Senator Elizabeth Warren pressed the extent of the power of her office as she insisted that the CEO of Wells Fargo & Co. (NYSE: WFC) be fired. Some of the points she made to the Federal Reserve are accurate, even if her opinion that she has leverage over such a decision is not.
According to her office:
United States Senator Elizabeth Warren (D-Mass.) today sent a letter to Federal Reserve Board Chairman Jerome Powell urging him to maintain the Federal Reserve’s growth restriction on Wells Fargo until the bank replaces CEO Tim Sloan with someone who is not deeply implicated in the bank’s misconduct. The letter states that the Wells Fargo Board of Directors cannot comply with the Federal Reserve’s requirements for rescinding the growth restriction if it continues to employ a CEO who served in senior management roles as the bank repeatedly mistreated its customers and employees.

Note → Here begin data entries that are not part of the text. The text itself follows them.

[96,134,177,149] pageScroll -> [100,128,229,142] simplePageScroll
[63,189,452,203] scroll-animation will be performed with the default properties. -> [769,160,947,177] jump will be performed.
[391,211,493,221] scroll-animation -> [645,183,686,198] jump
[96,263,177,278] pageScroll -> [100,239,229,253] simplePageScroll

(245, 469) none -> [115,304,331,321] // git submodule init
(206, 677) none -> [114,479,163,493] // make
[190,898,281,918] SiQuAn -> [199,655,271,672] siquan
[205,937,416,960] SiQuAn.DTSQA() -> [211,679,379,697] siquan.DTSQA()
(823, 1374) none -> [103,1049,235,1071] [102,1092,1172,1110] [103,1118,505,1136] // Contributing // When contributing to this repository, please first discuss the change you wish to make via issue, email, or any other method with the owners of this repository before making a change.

The Fed’s defenders often say it is important for the central bank to be cordoned off from political considerations. Warren assumes otherwise.
However, much of the trouble at Wells Fargo has happened on Sloan’s watch. Warren’s office points out:
The letter notes that Mr. Sloan served in senior management positions at Wells Fargo from 2011 onwards, including as Chief Financial Officer, head of Wholesale Banking, and Chief Operating Officer before being elevated to CEO in the wake of the fake-accounts scandal in 2016. During that time period, Mr. Sloan was involved with the fake-accounts scam – and defended Wells Fargo’s high-pressure sales goals despite knowing they had led thousands of employees to open millions of fake accounts – and helped oversee the bank as it engaged in nearly a dozen other significant consumer frauds. In just the eight months since the Federal Reserve imposed the growth restriction, there have been several new reports of misconduct at Wells Fargo during times when Mr. Sloan served in senior management.
Many observers believed that when the Wells Fargo board replaced shamed former CEO John Stumpf with Sloan two years ago this month, it should have picked an outsider. It did not. Wells Fargo’s woes have continued, along with punishments from the federal government. Warren wants to leverage these events into a bit of arm-twisting at the Fed. While that will not work, she has some points.